# United States & Canada Vacations Forums > New York City Travel Forum >  >  Help to all who know NYC better than me at the moment.We are dining again soon at Cafe Fuego in the Village with close friends and are so excited.  But they have asked us to either join them at Asia d

## Seles

Help to all who know NYC better than me at the moment.

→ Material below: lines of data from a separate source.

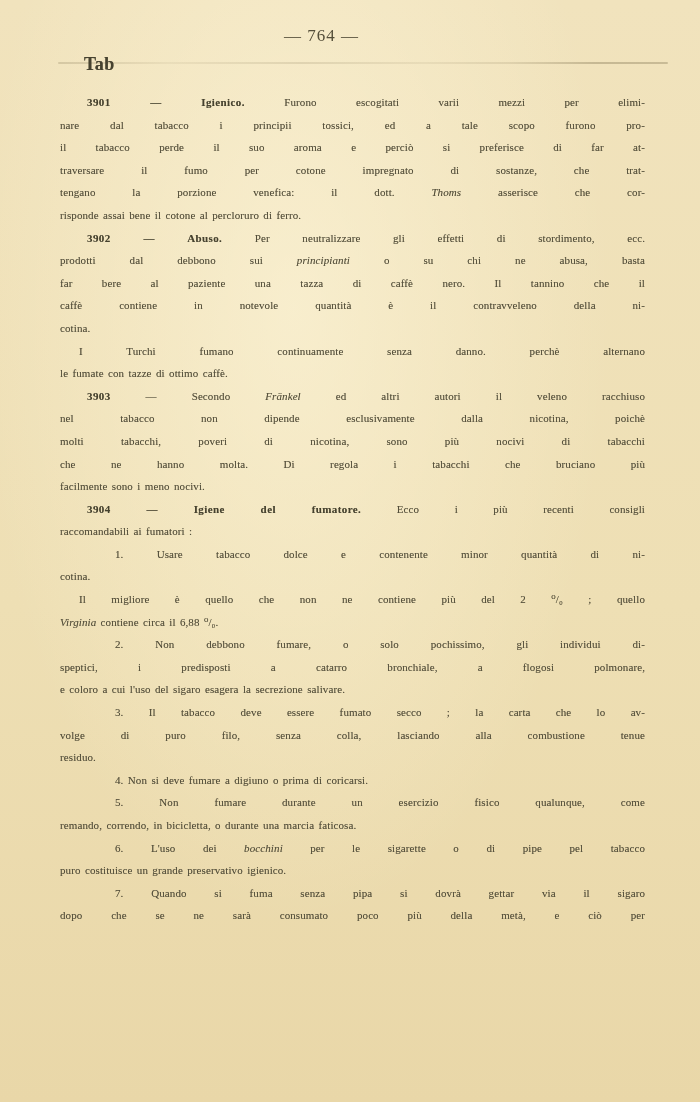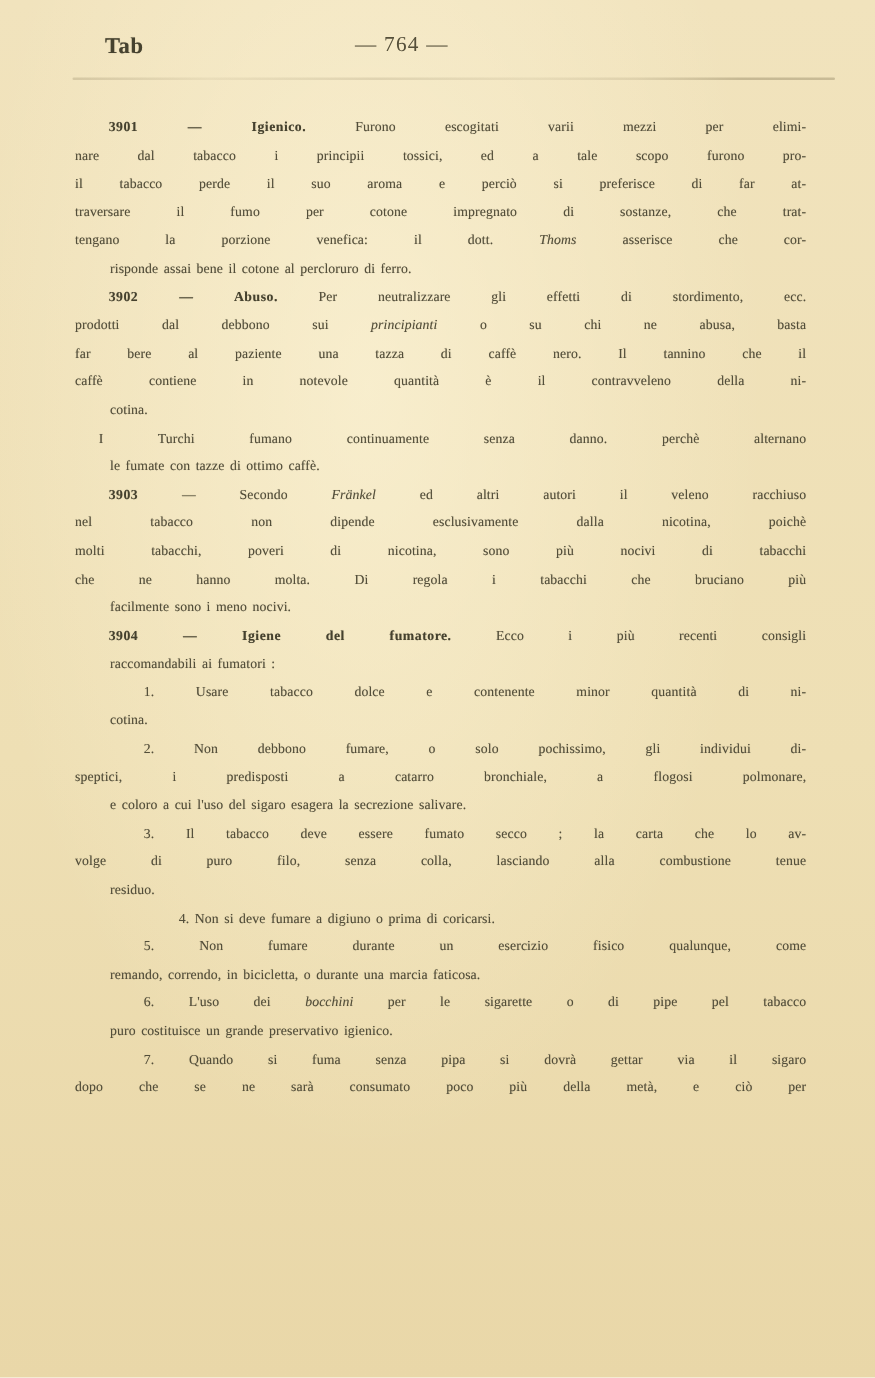"Tab" .catchword { margin-top: none -> 28px }
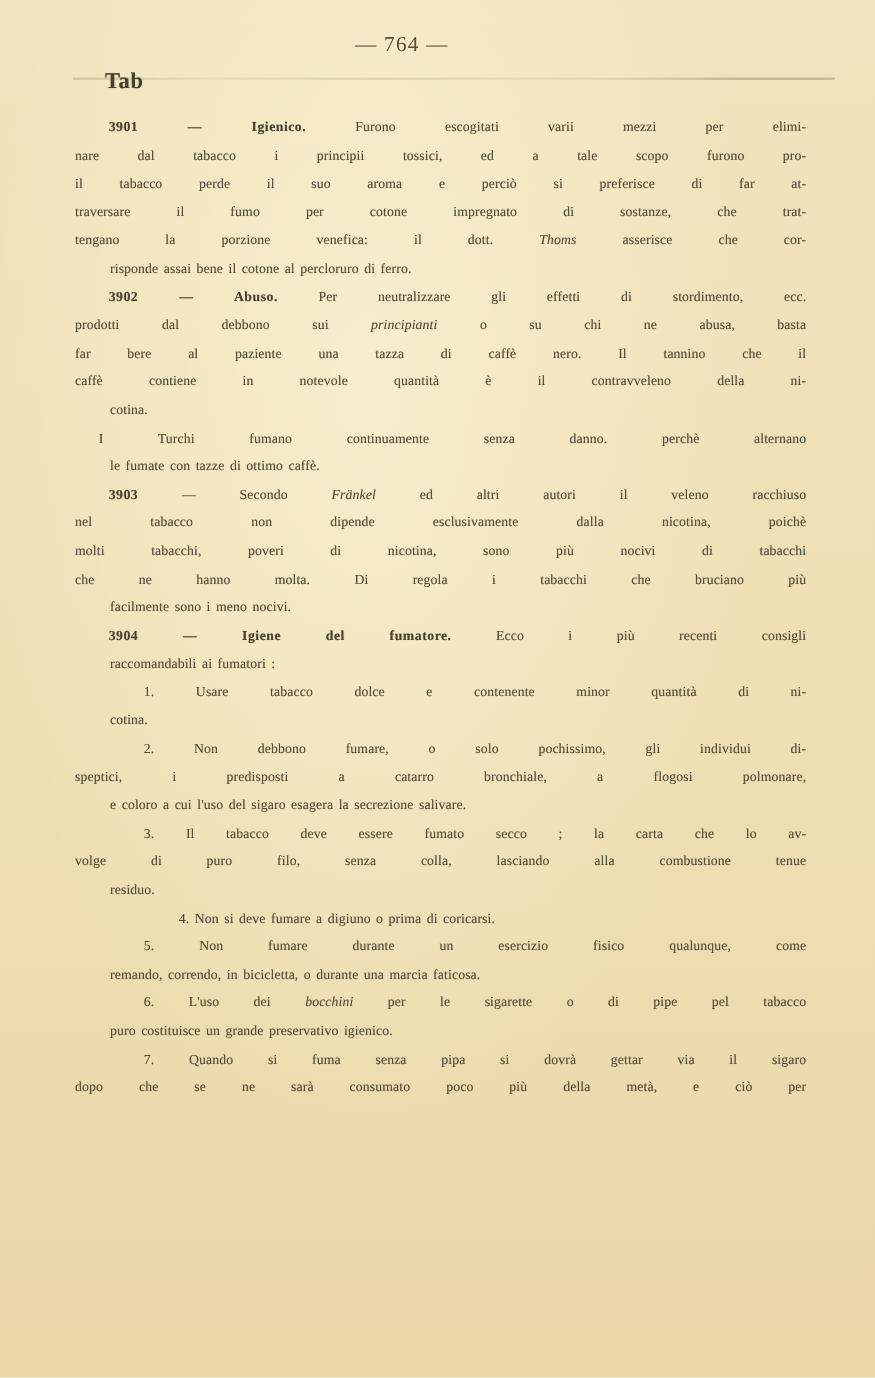"risponde assai bene il cotone" .line.last { margin-left: 28px -> none }
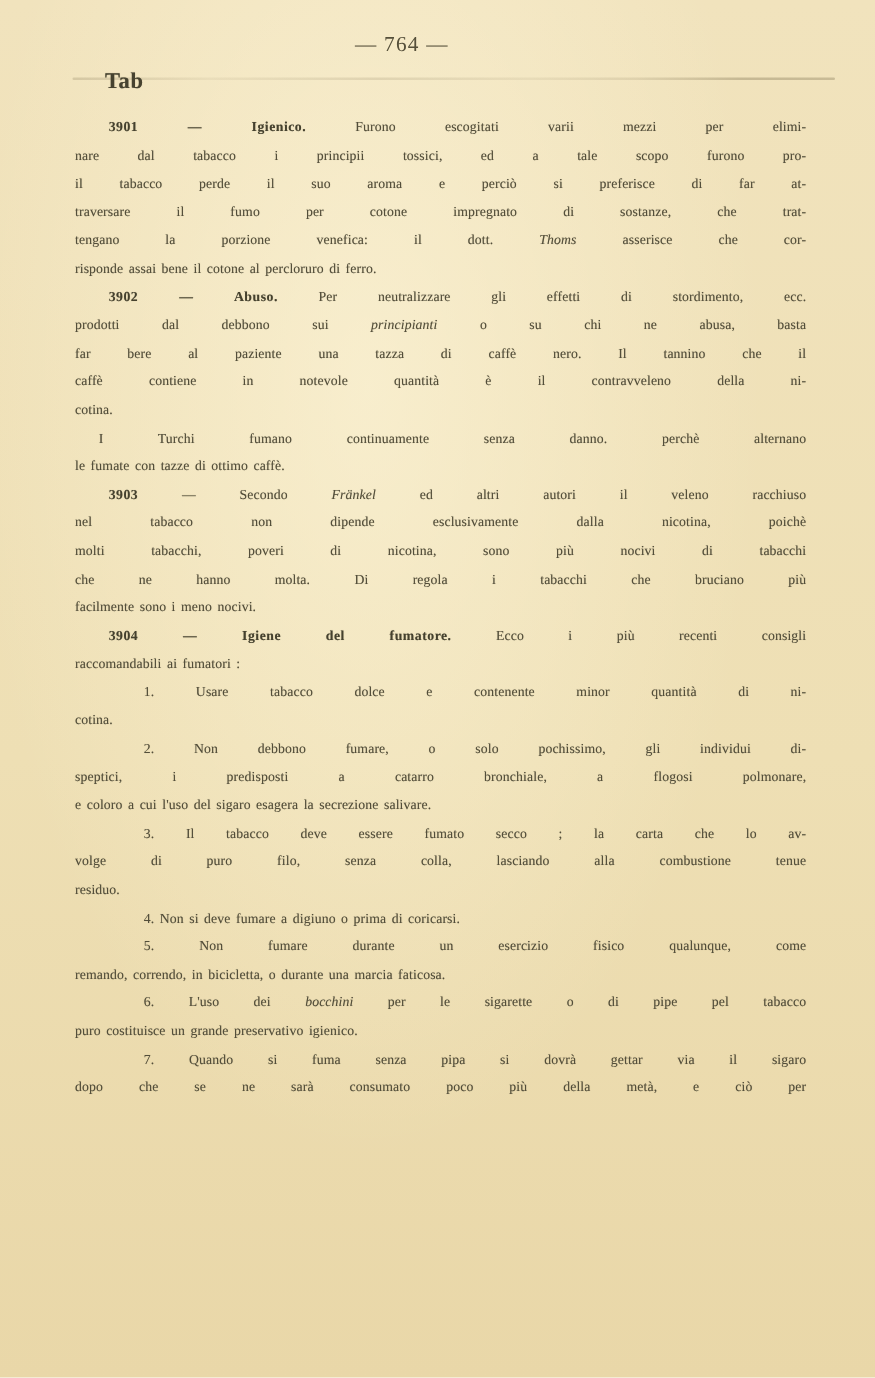"Il migliore è quello che" div.para { html: none -> <div> <div><span>Il migliore è quello che non ne contiene più del 2 ⁰/₀ ; quello</span></div> <div><span>Virginia</span><span> contiene circa il 6,88 ⁰/₀.</span></div> </div> }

We are dining again soon at Cafe Fuego in the Village with close friends and are so excited.  But they have asked us to either join them at Asia de Cuba at Morgans (where we happen to be staying) or to Da Salvano

----------


## Seles

Help with the above please.  Ric

----------


## andynap

Drove me crazy with the spelling- here are reviews
http://nymag.com/listings/restaurant/da-silvano/

----------


## Seles

Thanks for that Andy &amp; spelling is the reason I could not find anything on it.  ric  -16

----------


## beachfamily

[quote]
Help to all who know NYC better than me at the moment.
Da Salvano

----------


## Seles

Many thanks.  

Ric

----------


## beachfamily

please let me know where you went
and give us your review.
(hopefully you tried *bar pitti.*)
enjoy, wherever you go,
and stay warm in this winter frost!

----------


## NYCFred

i complimented the maitre d @ da silvano on their coffee one evening after dinner...a moment later, bus boy arrived at the table with a bag of coffee for my morning cup, courtesy of the house...LOL

one of my all time faves...pricey, but worth the $$, IMHO

----------


## LindaP

We were just down in the city for an overnight and Yankee game(with snowflurries and foot warmers, but hey, the beer was cold!!!).....and had lunch ar Frescos? Anyone eat there? It was the best ravioloi and freshest sauce that I have had in a long, long time, delicious!

----------


## beachfamily

> i complimented the maitre d @ da silvano on their coffee one evening after dinner...a moment later, bus boy arrived at the table with a bag of coffee for my morning cup, courtesy of the house...LOL
> one of my all time faves...pricey, but worth the $$, IMHO



i like that story! 
many years ago, we ate at da silvano and i enjoyed it, 
but not enough to return. i might add that silvano 
was quite charming, and a warm and gracious host.
however, bar pitti is our home away from home, 
for lunch and/or dinner.
it is not as pricey as da silvano, and, IMHO, more low key. 
giovanni and his staff make this a special place 
for us and the many regulars and newcomers.
in essence, fred, both of us have found our all-time favorites!

buon appetito!

----------


## beachfamily

> We were just down in the city for an overnight and Yankee game(with snowflurries and foot warmers, but hey, the beer was cold!!!).....and had lunch ar Frescos? Anyone eat there? It was the best ravioloi and freshest sauce that I have had in a long, long time, delicious!



do you mean fresco on 52nd street in manhattan?
if so, it is owned and run by the loving care of the scotto family.
friendly! busy! good food! 
did you have the parmesan chips?????? fabulous!

----------


## LindaP

Yes, 34 east 52nd street......we didn't have those parm. chips, but the assortment of breads and chips with hummus they brought out to start was aawesome!!!!! They had a lot of photos of people from the Today show......I'll definately return!!!!!

----------


## beachfamily

> Yes, 34 east 52nd street......we didn't have those parm. chips, but the assortment of breads and chips with hummus they brought out to start was aawesome!!
> They had a lot of photos of people from the Today show......I'll definately return!!!!!



linda, please excuse my error: the chips are *potato and zucchini chips, with gorgonzola cheese*.
there is also an eggplant and zucchini pie that is memorable!
yes, the scotto family (mother, daughters, sons) 
are often guests on the today show, cooking something wonderful.

----------